N.B.: The challenge is open to everyone, however only workshop participants will be eligible for prizes.To participate in the data challenge, either register for the event, or send an email to the organisers with your name. In the end we will invite everyone to give a short summary slide of their approach, which will then be discussed at the workshop and distributed to non-registrants. Following the end of the workshop, we will make the labelled test set available.
The setting
Britain’s oldest city, Colchester, was founded by the Romans around 40AD as a barracks on the site of a Celtic stronghold. Throughout the 2nd & 3rd centuries, the city expanded, eventually becoming a colonia -- an extension of the city of Rome. Roman landmarks remain to this day, with more discoveries still being made
Whilst performing some construction, workers uncovered indications of ruined walls in a site that was previously thought to be empt. You have been brought in to scan the site using muon tomography and to map out the locations of the walls to help aid the archeologists. You have been provided with a set of simulated data on which to develop a suitable inference algorithm.
The physics
Muons are naturally produced when cosmic rays encounter the Earth’s atmosphere. Whilst muons are able to pass easily through matter, they nonetheless undergo small changes in their kinematic properties. Muon tomography allows us to produce 3D images of the site of interest, by analysing such changes in muon kinematics.
The amount of change (scattering) depends on the radiation length of the material through which the muon passes (X0 [m]). Denser, heavier materials generally have a lower X0, which in turn leads to greater amount of scattering.
The dataset
The simulated dataset consists of 3D images of randomly generated volumes of interest (VoI), and are split up into voxels. The VoIs are generated to represent a series of small stone walls buried underground and surrounded by soil. For each voxel, we have an estimate of the X0, which was obtained using a simple and standard algorithm (Point of Closest Approach -- PoCA). The X0 prediction is a single positive real number per voxel with units of metres.
PoCA, however, produces inaccurate and blurred images, and with the risk of damaging the ancient artefacts during excavation of the site, you are tasked with developing a dedicated algorithm to refine these rough predictions -- one which can accurately determine whether each voxel is soil or wall.

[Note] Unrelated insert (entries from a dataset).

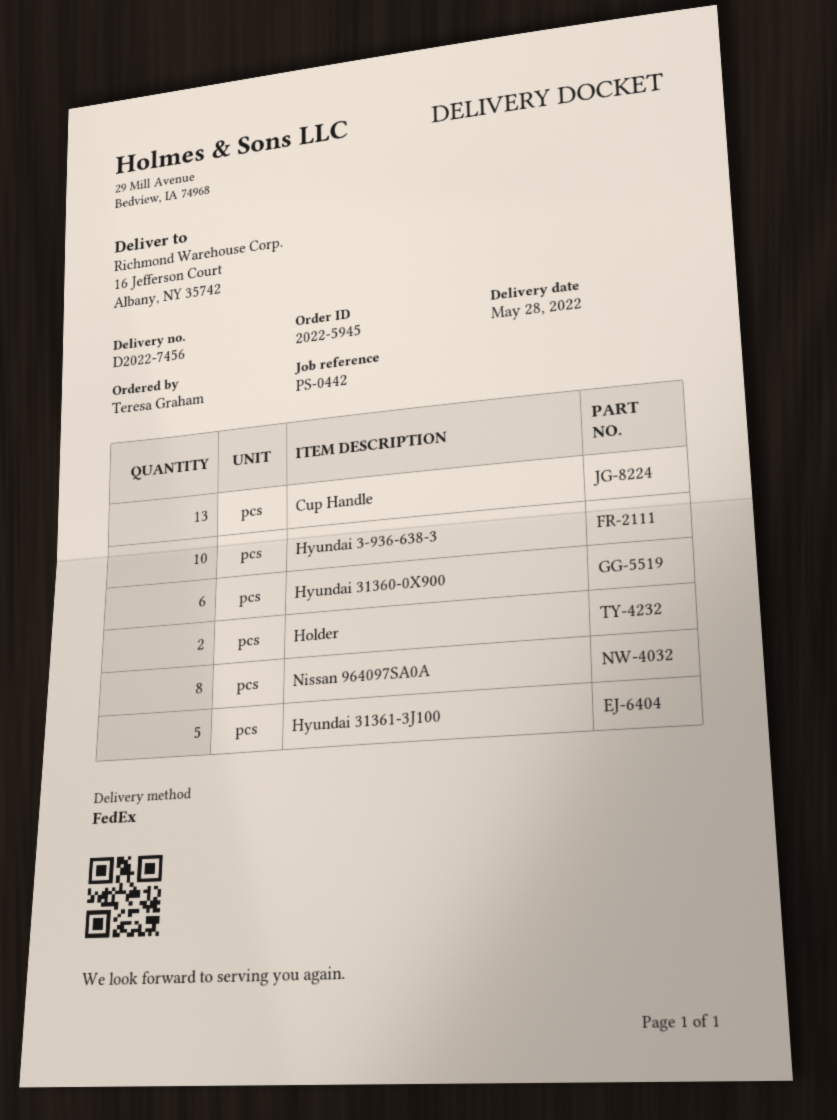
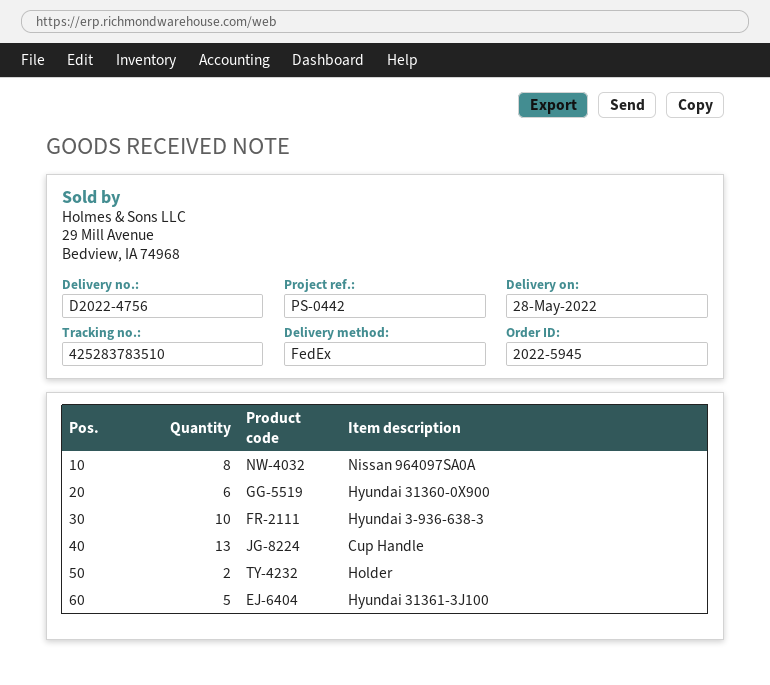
delivery note number: D2022-7456 -> D2022-4756

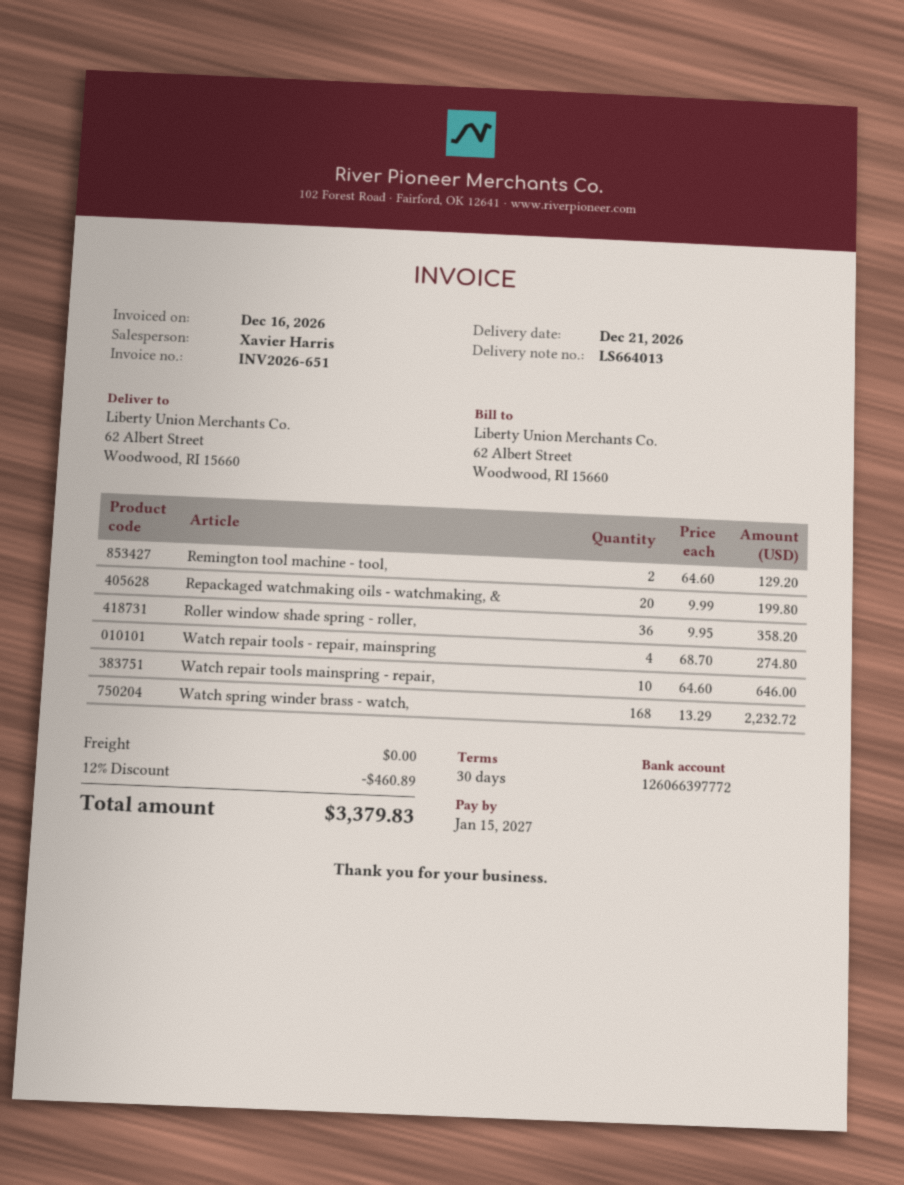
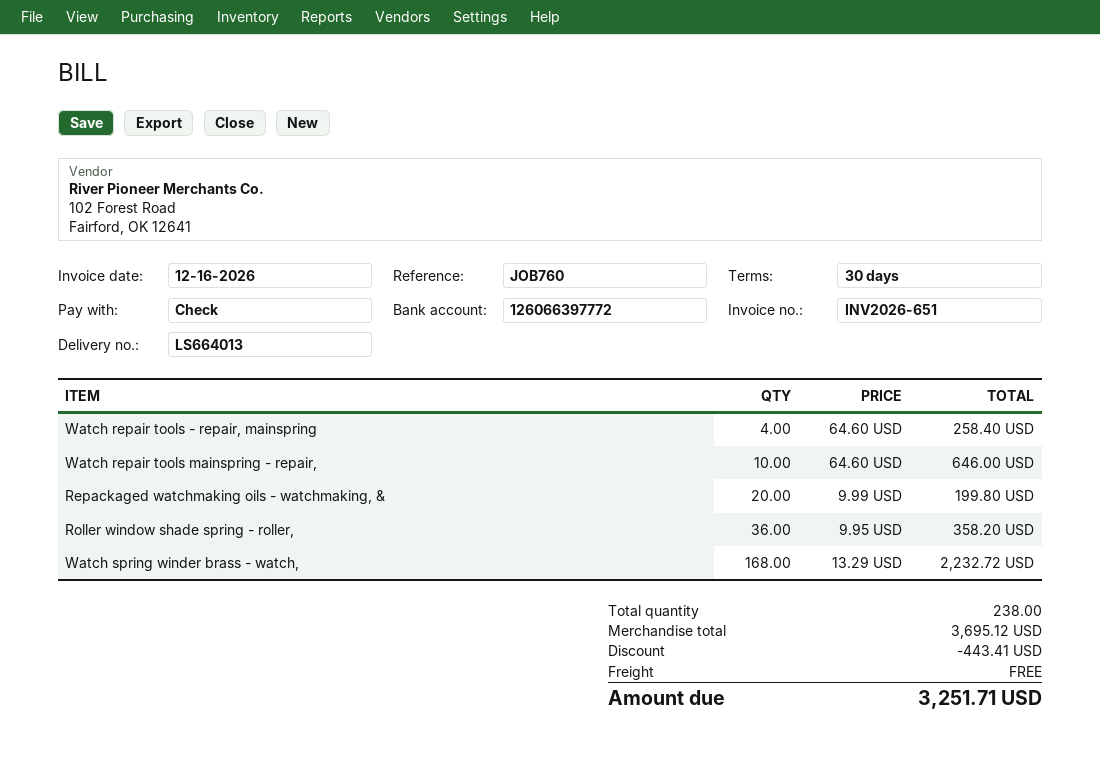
Remington tool machine - tool,: 2 x 64.60 = 129.20 -> none
Watch repair tools - repair, mainspring: 4 x 68.70 = 274.80 -> 4 x 64.60 = 258.40
discount: 460.89 -> 443.41
total: 3379.83 -> 3251.71

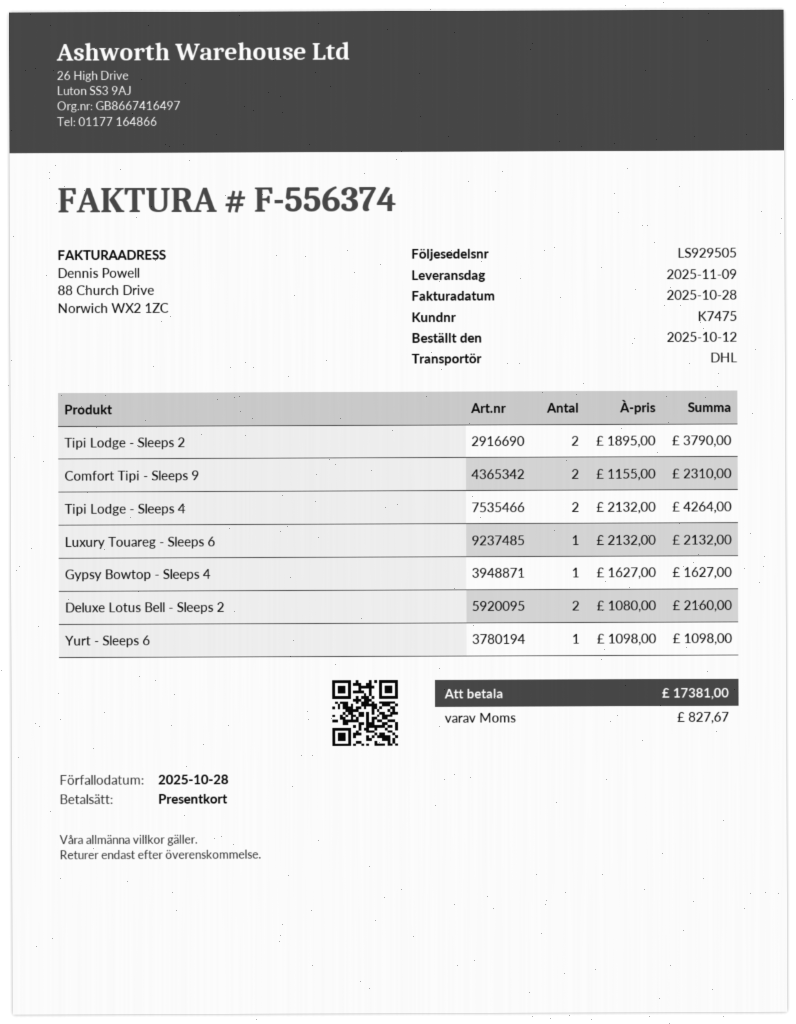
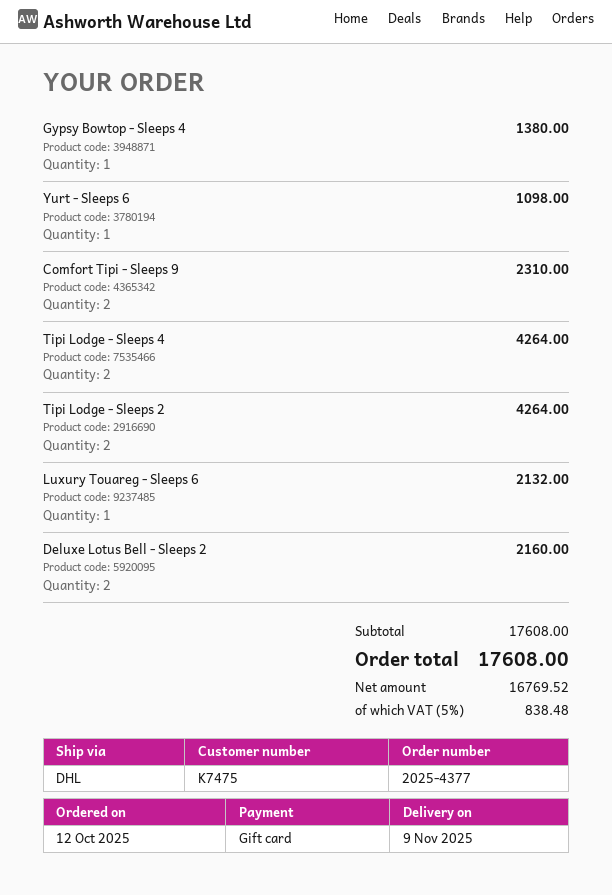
Tipi Lodge - Sleeps 2: 2 for 3790.00 -> 2 for 4264.00
Gypsy Bowtop - Sleeps 4: 1 for 1627.00 -> 1 for 1380.00
tax: 827.67 -> 838.48
total: 17381.00 -> 17608.00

You are provided with ~100,000 samples which are accompanied by a map of the true layout of the walls (training data). Additionally, in order to evaluate the performance of your algorithms, you are provided with ~30,000 samples without the true layouts (testing data).
The task
Your task is to develop an algorithm that can convert the 3D X0 images into a 3D map of the locations of the walls and soil voxels, i.e. for every voxel it should output either a 0 (soil) or 1 (wall).
The performance of the algorithm will be evaluated by computing the mean intersection-over-union (IoU). This metric compares the ratio of the number of correctly predicted wall voxels (intersection) to the number of voxels which are either wall or predicted to be wall (union). A value near one indicates better performance than a value near zero.
You are free to approach the problem however you wish, provided that the solution would be implementable and applicable to real-life scans, and your aim is to maximise the IoU on the testing data.
The organisation
The competition will run prior to the workshop, in order to allow you to focus on the presentations during the workshop. There will be a dedicated session to present and discuss the various solutions, and to award prizes.
The competition opens on 2022/08/01 and submissions must be uploaded by 23:59:59 CEST on 2022/09/04. Details of the submission process are in the data challenge repository.
Multiple submissions are allowed and encouraged; only your latest submission will be scored, however every Friday, a ranking of scores will be announced using a small sub-portion of the testing data.
You may work in teams or individually, and otherwise discuss amongst yourselves. Please note, however, that only one copy of each prize can be awarded to an entry, whether it be from a team or individual. Additionally, when making a submission from a team, please nominate someone to submit in their own name.
We have a dedicated Slack channel to discuss the data challenge. Please ask the organisers for an invitation, and then search for the “2022-data-challenge” channel. Post here any questions you have, or ideas you want to share. We will also use this to post important information and updates.
The starter pack
We have provided you with a starter pack to quickly get started with the challenge, and to provide more detailed information. This is available from this GitHub repository https://github.com/GilesStrong/mode_diffprog_22_challenge
This contains links to download the dataset (~600MB), some introduction slides, and a Jupyter notebook detailing how to: read and visualise the data; apply a simple classification method; evaluate the IoU; and produce a set or predictions for submission.